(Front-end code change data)
──────────────────────────────
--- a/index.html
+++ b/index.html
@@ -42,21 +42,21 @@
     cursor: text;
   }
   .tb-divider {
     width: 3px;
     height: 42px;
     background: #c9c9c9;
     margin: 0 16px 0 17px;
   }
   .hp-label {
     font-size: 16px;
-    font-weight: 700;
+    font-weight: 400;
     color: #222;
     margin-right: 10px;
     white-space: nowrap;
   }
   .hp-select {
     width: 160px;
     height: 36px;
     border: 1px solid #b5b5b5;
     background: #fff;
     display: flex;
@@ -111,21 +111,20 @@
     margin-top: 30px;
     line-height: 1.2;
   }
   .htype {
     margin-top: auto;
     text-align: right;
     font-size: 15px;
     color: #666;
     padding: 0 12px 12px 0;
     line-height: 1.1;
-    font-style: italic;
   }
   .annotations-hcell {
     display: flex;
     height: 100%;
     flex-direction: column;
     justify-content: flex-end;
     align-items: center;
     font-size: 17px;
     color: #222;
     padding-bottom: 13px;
──────────────────────────────
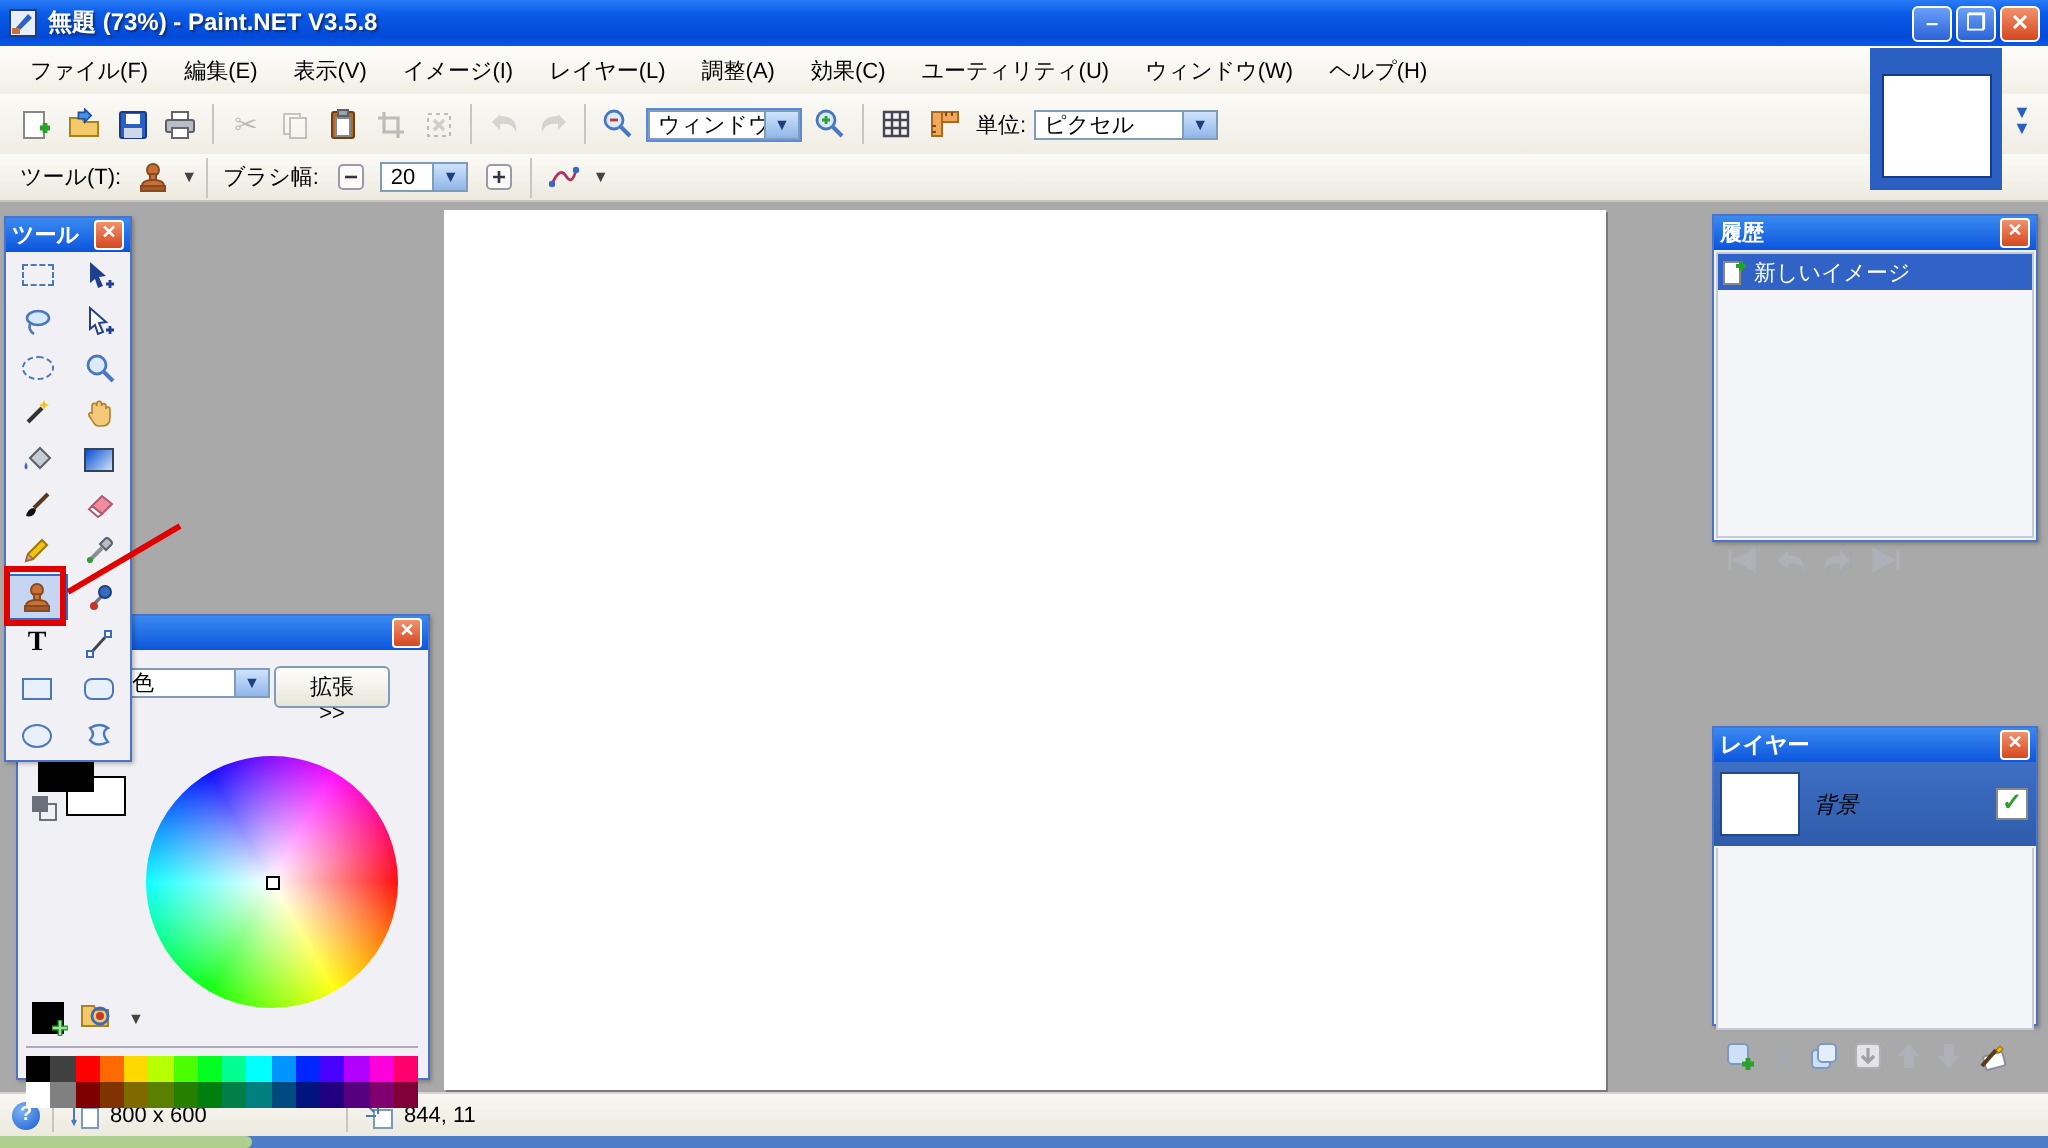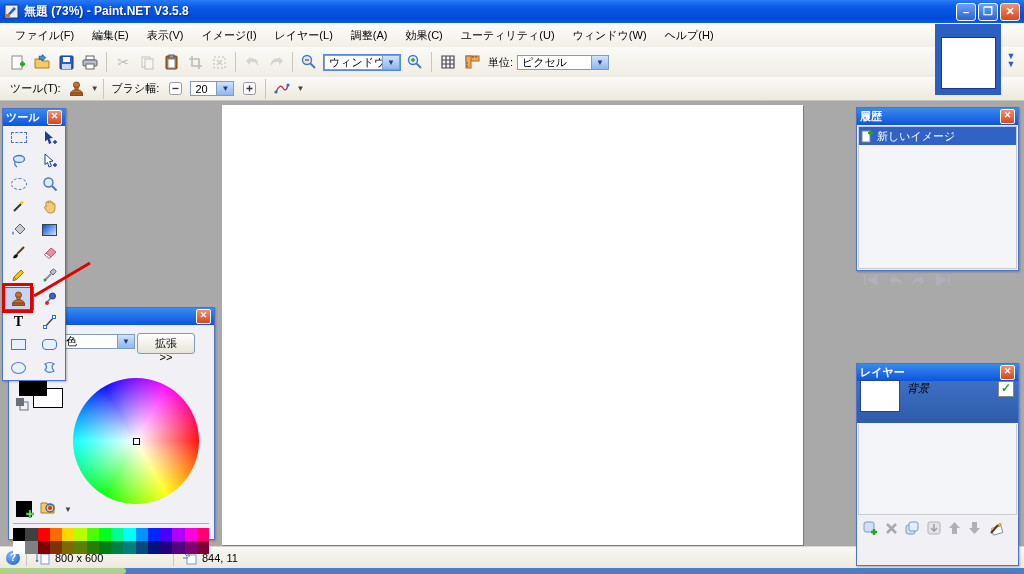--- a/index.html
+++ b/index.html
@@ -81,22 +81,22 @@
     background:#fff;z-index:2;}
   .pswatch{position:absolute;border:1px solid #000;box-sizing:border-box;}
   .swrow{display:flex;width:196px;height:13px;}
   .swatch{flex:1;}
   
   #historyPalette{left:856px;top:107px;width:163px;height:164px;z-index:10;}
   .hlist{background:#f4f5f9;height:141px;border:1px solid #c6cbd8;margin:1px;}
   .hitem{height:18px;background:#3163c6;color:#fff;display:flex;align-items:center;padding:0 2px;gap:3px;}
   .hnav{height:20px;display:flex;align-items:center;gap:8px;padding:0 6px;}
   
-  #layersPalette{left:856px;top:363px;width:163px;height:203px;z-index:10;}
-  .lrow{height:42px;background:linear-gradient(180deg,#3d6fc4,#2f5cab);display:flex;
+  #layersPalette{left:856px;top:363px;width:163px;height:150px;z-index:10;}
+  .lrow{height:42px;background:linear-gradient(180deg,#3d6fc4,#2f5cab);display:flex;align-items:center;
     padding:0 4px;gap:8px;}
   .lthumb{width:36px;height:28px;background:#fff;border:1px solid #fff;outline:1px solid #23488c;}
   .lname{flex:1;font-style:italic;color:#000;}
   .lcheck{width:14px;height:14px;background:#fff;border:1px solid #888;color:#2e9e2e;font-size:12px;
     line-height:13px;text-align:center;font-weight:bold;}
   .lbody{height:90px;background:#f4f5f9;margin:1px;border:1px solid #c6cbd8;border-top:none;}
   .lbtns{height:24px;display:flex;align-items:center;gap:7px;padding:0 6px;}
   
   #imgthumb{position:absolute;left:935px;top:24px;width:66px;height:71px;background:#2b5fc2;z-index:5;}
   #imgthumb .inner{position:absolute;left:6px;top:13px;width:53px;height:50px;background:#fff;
──────────────────────────────
What you will do -
Begin with the line above that has "margin-top: auto;" and continue through the line that has "padding-bottom: 13px;", setting each one down exactly. Stop there.

Written answer -
     margin-top: auto;
     text-align: right;
     font-size: 15px;
     color: #666;
     padding: 0 12px 12px 0;
     line-height: 1.1;
-    font-style: italic;
   }
   .annotations-hcell {
     display: flex;
     height: 100%;
     flex-direction: column;
     justify-content: flex-end;
     align-items: center;
     font-size: 17px;
     color: #222;
     padding-bottom: 13px;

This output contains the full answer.